What is needed >>
Give the lines again exactly as they appear below, from the line with "color: #be185d ->" to the line with "left: 522px ->", both included, and only those lines. Leave every picture out.

Supplied records >>
+ + + + + + +

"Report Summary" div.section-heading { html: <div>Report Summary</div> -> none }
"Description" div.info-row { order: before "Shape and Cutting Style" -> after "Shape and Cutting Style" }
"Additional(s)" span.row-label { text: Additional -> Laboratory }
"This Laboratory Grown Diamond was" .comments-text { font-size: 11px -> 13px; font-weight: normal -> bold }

+ + + + + + +

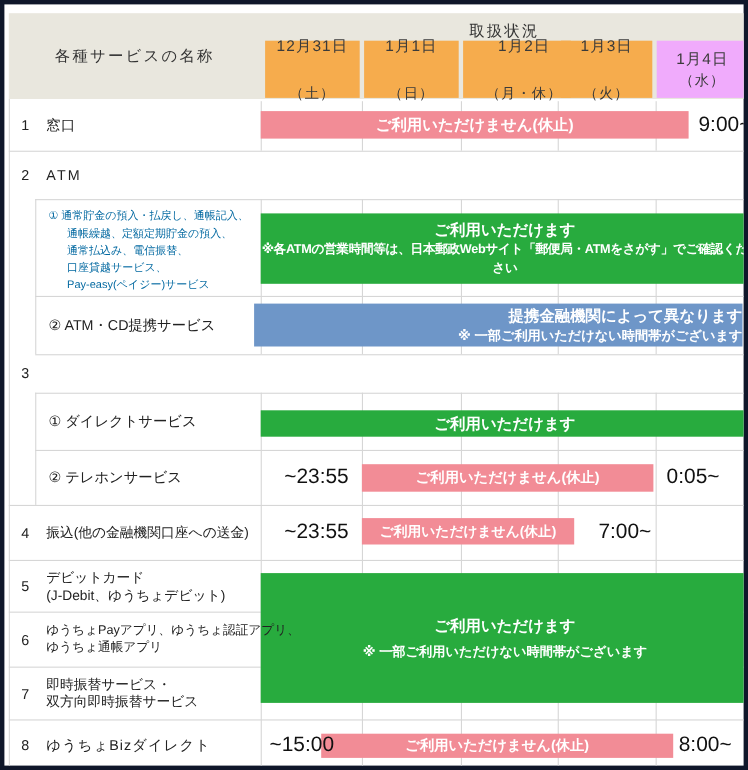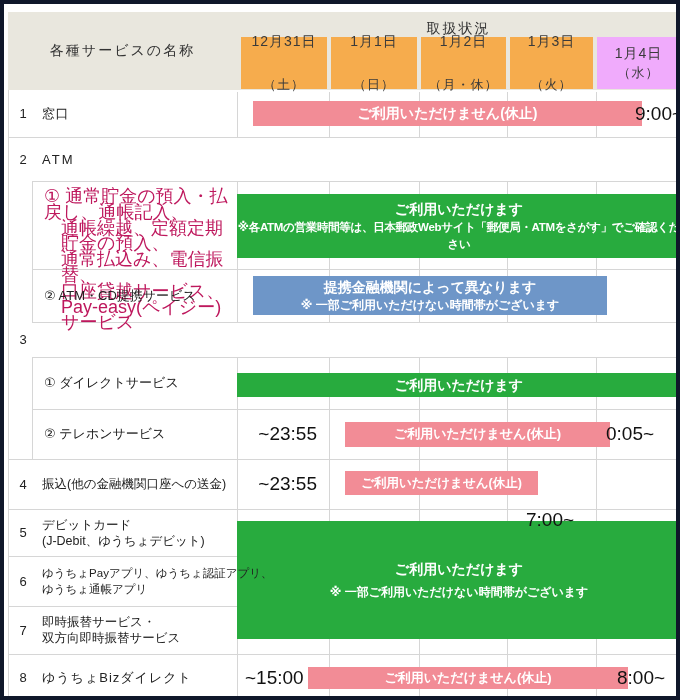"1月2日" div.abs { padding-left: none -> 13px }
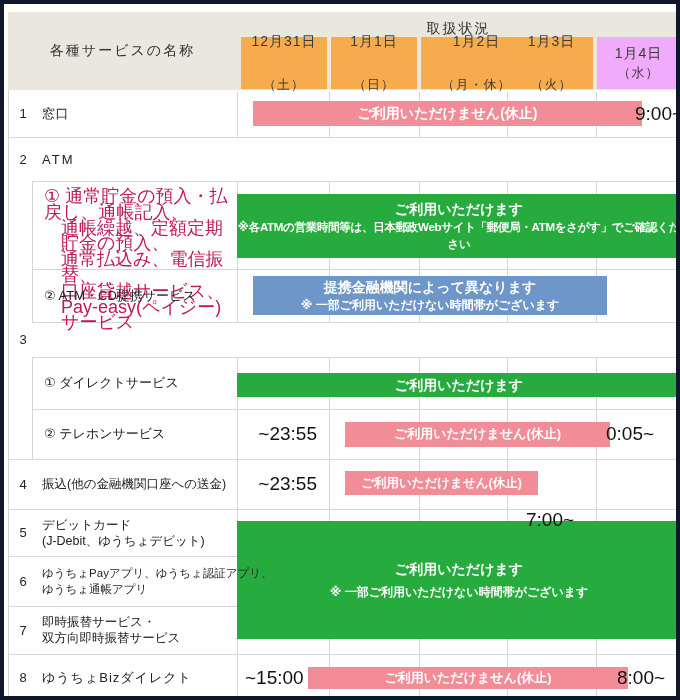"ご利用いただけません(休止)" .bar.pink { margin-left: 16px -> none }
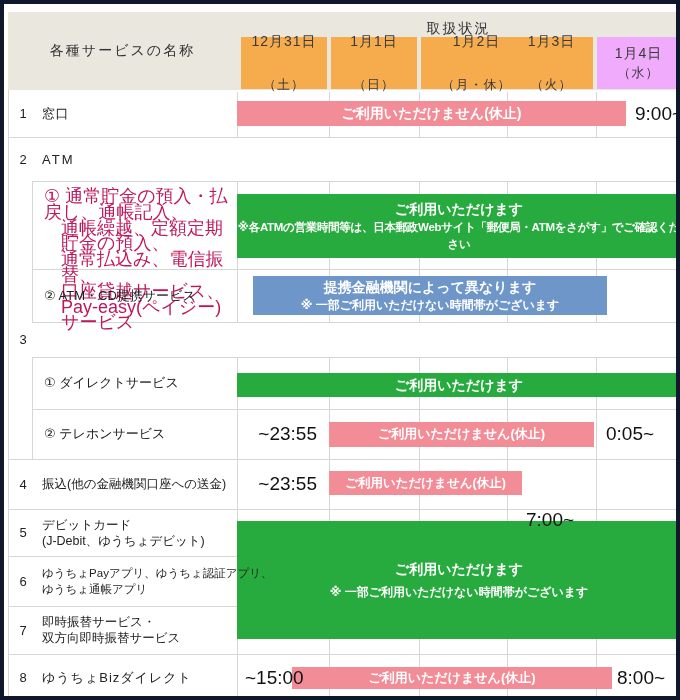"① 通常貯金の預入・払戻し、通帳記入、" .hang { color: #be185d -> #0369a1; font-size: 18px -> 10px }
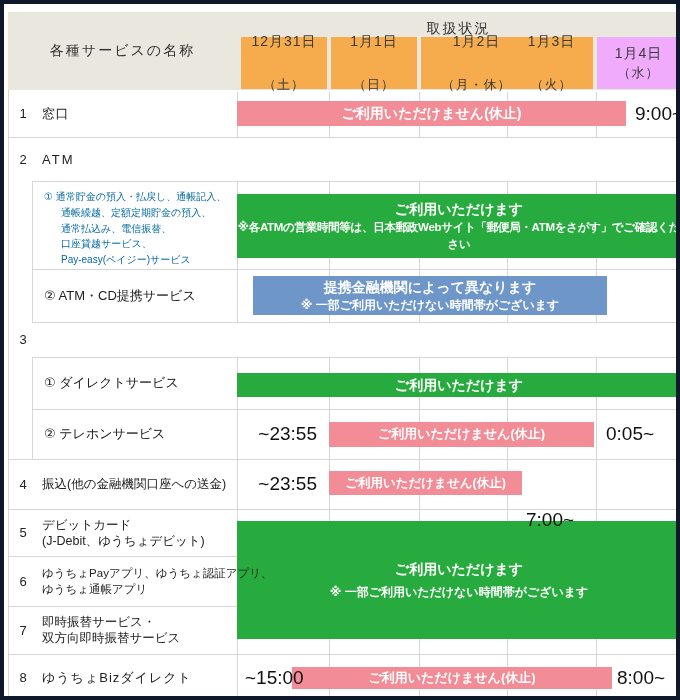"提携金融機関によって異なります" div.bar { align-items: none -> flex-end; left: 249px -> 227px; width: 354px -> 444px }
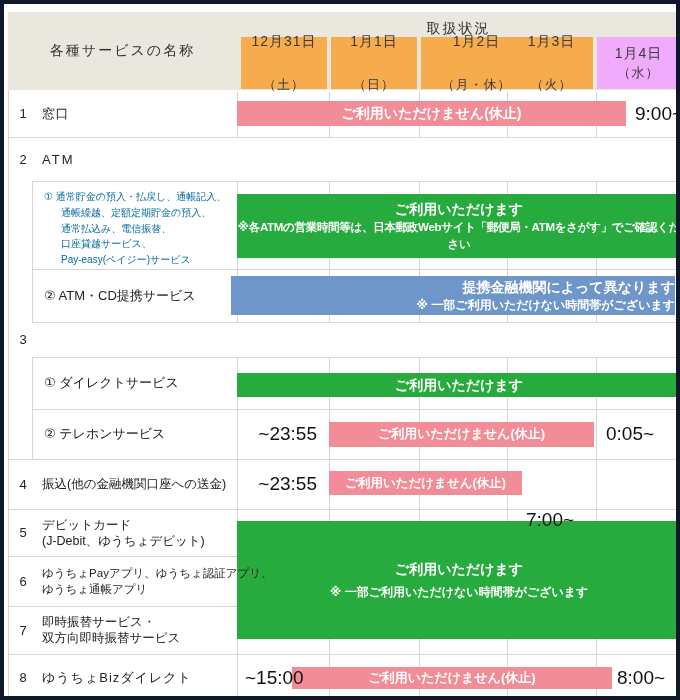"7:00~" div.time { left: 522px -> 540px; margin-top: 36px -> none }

+ + + + + + +

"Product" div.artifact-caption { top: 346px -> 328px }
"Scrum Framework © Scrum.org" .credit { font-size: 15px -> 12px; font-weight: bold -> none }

+ + + + + + +

Answer to this task >>
"① 通常貯金の預入・払戻し、通帳記入、" .hang { color: #be185d -> #0369a1; font-size: 18px -> 10px }
"提携金融機関によって異なります" div.bar { align-items: none -> flex-end; left: 249px -> 227px; width: 354px -> 444px }
"7:00~" div.time { left: 522px -> 540px; margin-top: 36px -> none }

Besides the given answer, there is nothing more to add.